### Task instructions
Print all the data below exactly, without images.

### Structured diff data
• • • • • • •
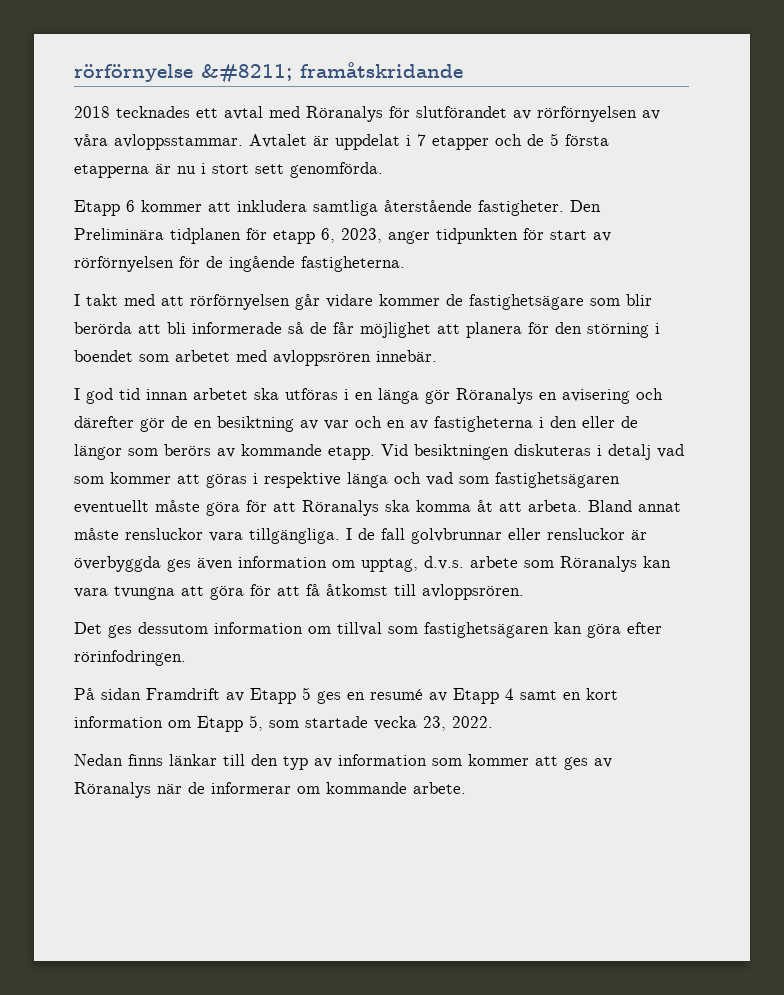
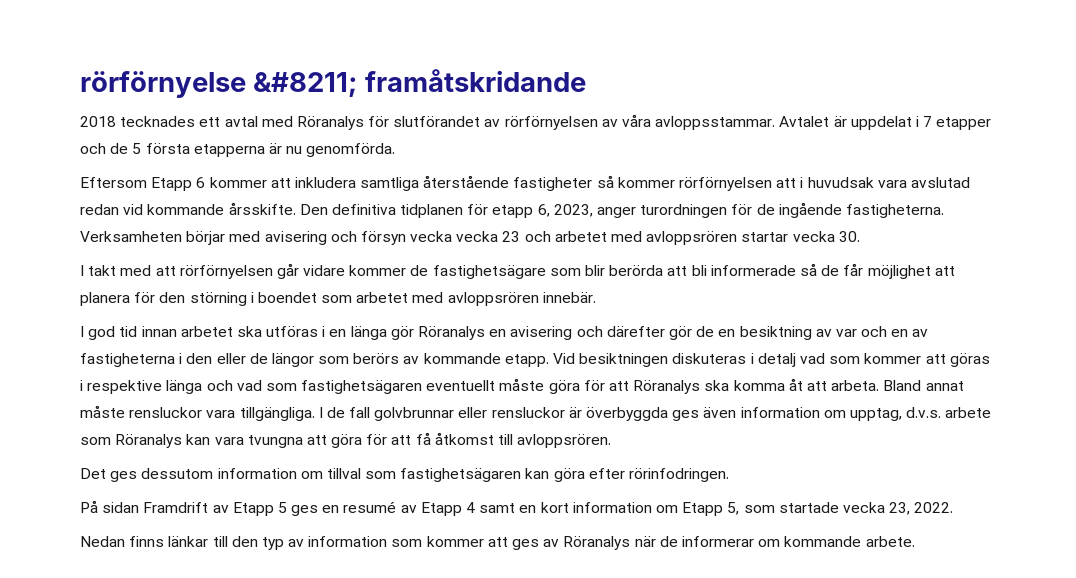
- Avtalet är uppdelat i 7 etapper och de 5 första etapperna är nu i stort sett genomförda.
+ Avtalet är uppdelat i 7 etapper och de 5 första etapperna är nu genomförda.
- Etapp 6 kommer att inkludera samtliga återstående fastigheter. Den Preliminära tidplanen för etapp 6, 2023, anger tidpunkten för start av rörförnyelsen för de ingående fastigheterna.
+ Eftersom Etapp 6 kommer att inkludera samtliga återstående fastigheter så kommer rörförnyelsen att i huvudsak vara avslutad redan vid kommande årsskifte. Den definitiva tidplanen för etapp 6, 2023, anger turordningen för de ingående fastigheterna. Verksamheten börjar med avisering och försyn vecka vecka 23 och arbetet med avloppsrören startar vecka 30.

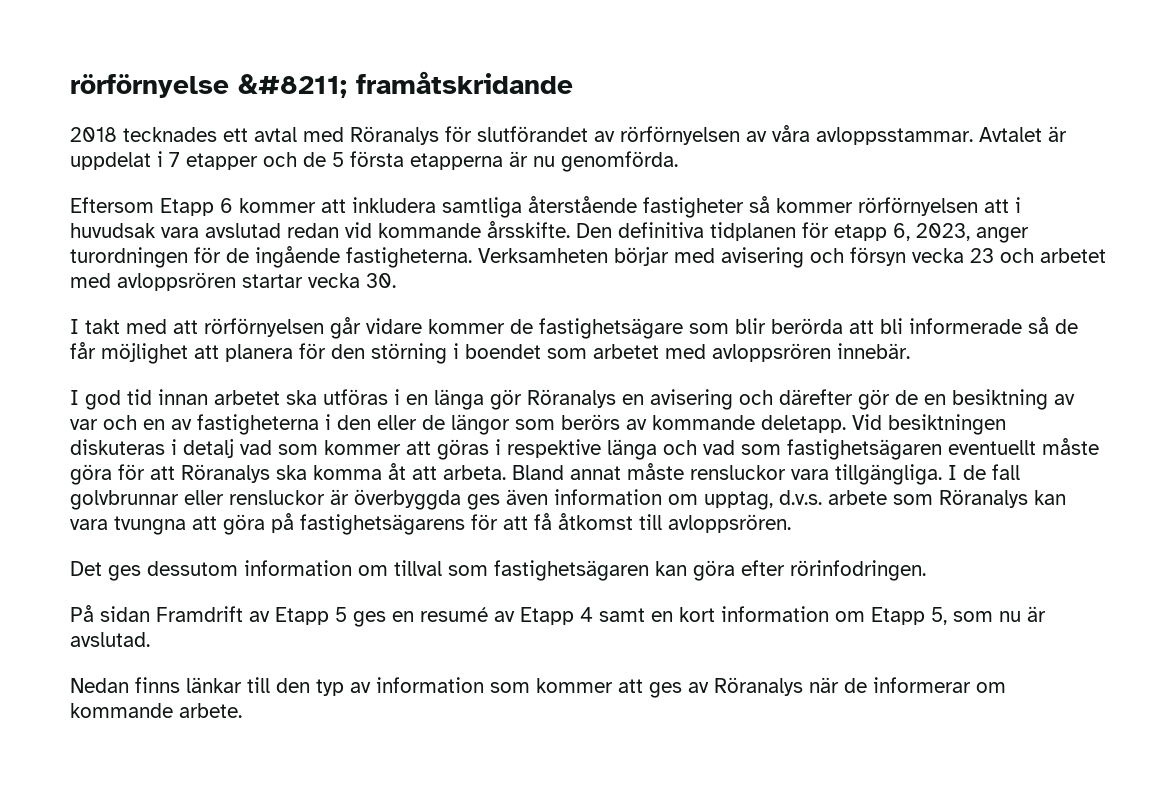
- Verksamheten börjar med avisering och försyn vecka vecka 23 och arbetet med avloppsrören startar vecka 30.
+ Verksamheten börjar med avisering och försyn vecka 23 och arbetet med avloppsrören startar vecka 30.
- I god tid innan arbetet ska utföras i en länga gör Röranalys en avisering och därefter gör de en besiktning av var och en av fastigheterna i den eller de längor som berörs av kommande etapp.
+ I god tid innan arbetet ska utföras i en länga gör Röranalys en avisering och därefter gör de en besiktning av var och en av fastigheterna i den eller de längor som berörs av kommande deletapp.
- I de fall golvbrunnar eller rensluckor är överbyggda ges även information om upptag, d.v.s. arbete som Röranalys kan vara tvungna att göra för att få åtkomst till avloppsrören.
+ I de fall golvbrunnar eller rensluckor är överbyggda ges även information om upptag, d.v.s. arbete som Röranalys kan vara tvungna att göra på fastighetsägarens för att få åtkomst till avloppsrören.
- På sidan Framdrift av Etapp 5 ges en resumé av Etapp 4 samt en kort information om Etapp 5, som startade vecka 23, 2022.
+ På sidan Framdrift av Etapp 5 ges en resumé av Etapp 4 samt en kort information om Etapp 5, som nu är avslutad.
• • • • • • •
### Expected output
- Avtalet är uppdelat i 7 etapper och de 5 första etapperna är nu i stort sett genomförda.
+ Avtalet är uppdelat i 7 etapper och de 5 första etapperna är nu genomförda.
- Etapp 6 kommer att inkludera samtliga återstående fastigheter. Den Preliminära tidplanen för etapp 6, 2023, anger tidpunkten för start av rörförnyelsen för de ingående fastigheterna.
+ Eftersom Etapp 6 kommer att inkludera samtliga återstående fastigheter så kommer rörförnyelsen att i huvudsak vara avslutad redan vid kommande årsskifte. Den definitiva tidplanen för etapp 6, 2023, anger turordningen för de ingående fastigheterna. Verksamheten börjar med avisering och försyn vecka vecka 23 och arbetet med avloppsrören startar vecka 30.

- Verksamheten börjar med avisering och försyn vecka vecka 23 och arbetet med avloppsrören startar vecka 30.
+ Verksamheten börjar med avisering och försyn vecka 23 och arbetet med avloppsrören startar vecka 30.
- I god tid innan arbetet ska utföras i en länga gör Röranalys en avisering och därefter gör de en besiktning av var och en av fastigheterna i den eller de längor som berörs av kommande etapp.
+ I god tid innan arbetet ska utföras i en länga gör Röranalys en avisering och därefter gör de en besiktning av var och en av fastigheterna i den eller de längor som berörs av kommande deletapp.
- I de fall golvbrunnar eller rensluckor är överbyggda ges även information om upptag, d.v.s. arbete som Röranalys kan vara tvungna att göra för att få åtkomst till avloppsrören.
+ I de fall golvbrunnar eller rensluckor är överbyggda ges även information om upptag, d.v.s. arbete som Röranalys kan vara tvungna att göra på fastighetsägarens för att få åtkomst till avloppsrören.
- På sidan Framdrift av Etapp 5 ges en resumé av Etapp 4 samt en kort information om Etapp 5, som startade vecka 23, 2022.
+ På sidan Framdrift av Etapp 5 ges en resumé av Etapp 4 samt en kort information om Etapp 5, som nu är avslutad.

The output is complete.